Related
This is the Scenario : I have a duplicate rows in my table with the same Id , Name and so on .
1) I have to find the duplicate row matching all the criteria ( this is done)
2) Delete them only if the criteria match
3) Use the id of the deleted record and update the existing row in the table
For this i have created a 2 temp table. Temp1 is the table with all the record. Temp2 consist of duplicated row.
IF OBJECT_ID('tempdb..#Temp1') IS NOT NULL
DROP TABLE #Temp1
IF OBJECT_ID('tempdb..#Temp2') IS NOT NULL
DROP TABLE #Temp2
IF OBJECT_ID('tempdb..#Temp3') IS NOT NULL
DROP TABLE #Temp3
CREATE Table #Temp1 (
Id int,
Name NVARCHAR(64),
StudentNo INT NULL,
ClassCode NVARCHAR(8) NULL,
Section NVARCHAR(8) NULL,
)
INSERT INTO #Temp1 (Id, Name,StudentNo,ClassCode,Section) Values(1,'Joe',123,'A1', 'I')
INSERT INTO #Temp1 (Id, Name,StudentNo,ClassCode,Section) Values(1,'Joe',123,'A1', 'I')
INSERT INTO #Temp1 (Id, Name,StudentNo,ClassCode,Section) Values(2,'Harry',113,'X2', 'H')
INSERT INTO #Temp1 (Id, Name,StudentNo,ClassCode,Section) Values(2,'Harry',113,'X2', 'H')
INSERT INTO #Temp1 (Id, Name,StudentNo,ClassCode,Section) Values(3,'Elle',121,'J1', 'E1')
INSERT INTO #Temp1 (Id, Name,StudentNo,ClassCode,Section) Values(3,'Elle',121,'J1', 'E')
INSERT INTO #Temp1 (Id, Name,StudentNo,ClassCode,Section) Values(8,'Jane',191,'A1', 'E')
INSERT INTO #Temp1 (Id, Name,StudentNo,ClassCode,Section) Values(5,'Silva',811,'S1', 'SE')

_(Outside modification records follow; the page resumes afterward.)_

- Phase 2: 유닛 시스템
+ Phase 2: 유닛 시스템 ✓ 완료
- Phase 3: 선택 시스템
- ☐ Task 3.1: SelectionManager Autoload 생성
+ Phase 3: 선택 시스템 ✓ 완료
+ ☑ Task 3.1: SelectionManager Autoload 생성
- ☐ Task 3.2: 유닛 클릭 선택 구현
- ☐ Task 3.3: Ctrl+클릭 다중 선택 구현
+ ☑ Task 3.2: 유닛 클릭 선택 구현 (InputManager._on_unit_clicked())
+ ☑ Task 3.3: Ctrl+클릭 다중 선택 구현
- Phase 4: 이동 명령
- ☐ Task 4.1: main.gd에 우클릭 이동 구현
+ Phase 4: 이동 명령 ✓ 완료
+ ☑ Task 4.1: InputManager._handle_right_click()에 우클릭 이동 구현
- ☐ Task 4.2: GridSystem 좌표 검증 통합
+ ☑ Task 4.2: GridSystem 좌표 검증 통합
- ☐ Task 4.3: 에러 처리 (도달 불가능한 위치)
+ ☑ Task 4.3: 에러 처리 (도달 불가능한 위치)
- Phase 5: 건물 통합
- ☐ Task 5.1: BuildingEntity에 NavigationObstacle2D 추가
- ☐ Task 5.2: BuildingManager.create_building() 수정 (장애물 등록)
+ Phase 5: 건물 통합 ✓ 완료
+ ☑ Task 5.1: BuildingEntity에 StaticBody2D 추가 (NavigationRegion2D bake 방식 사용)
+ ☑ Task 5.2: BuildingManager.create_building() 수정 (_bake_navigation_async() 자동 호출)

INSERT INTO #Temp1 (Id, Name,StudentNo,ClassCode,Section) Values(6,'Juan',411,'S2', 'SE')
INSERT INTO #Temp1 (Id, Name,StudentNo,ClassCode,Section) Values(7,'Carla',431,'S2', 'SE')
;WITH CTE AS (
select
ROW_NUMBER() over (partition by Id
, StudentNo
order by Id, StudentNo)as Duplicate_RowNumber
, * from #Temp1 )
select t1.Id,t1.Name,t1.StudentNo,t1.Section,t1.ClassCode
INTO #Temp2
from CTE as c INNER JOIN #Temp1 as t1 ON t1.Id = c.Id
and t1.StudentNo = t1.StudentNo
and c.Duplicate_RowNumber >1
-- this will have 6 rows all the duplicates are included
--select * from #Temp2
-- this is for output clause
DECLARE #inserted Table (Id int,
Name NVARCHAR(64),
StudentNo INT NULL,
ClassCode NVARCHAR(8) NULL,
Section NVARCHAR(8) NULL)
DELETE FROM #temp1
OUTPUT deleted.Id , deleted.Name ,deleted.StudentNo ,deleted.ClassCode ,deleted.Section into #inserted
WHERE EXISTS ( SELECT * FROM #Temp2 as t2
where #temp1.Id = t2.Id
and #temp1.Name = t2.Name
and #temp1.StudentNo = t2.StudentNo
and #temp1.ClassCode = t2.ClassCode
and #temp1.Section = t2.Section)
-- this is to check what is delete so that i can join it and update the table temp1
select * from #inserted
You can see below the query should not delete the last two highlighted column because the Section does not match. It should only delete matching criteria from Temp1 and Temp2.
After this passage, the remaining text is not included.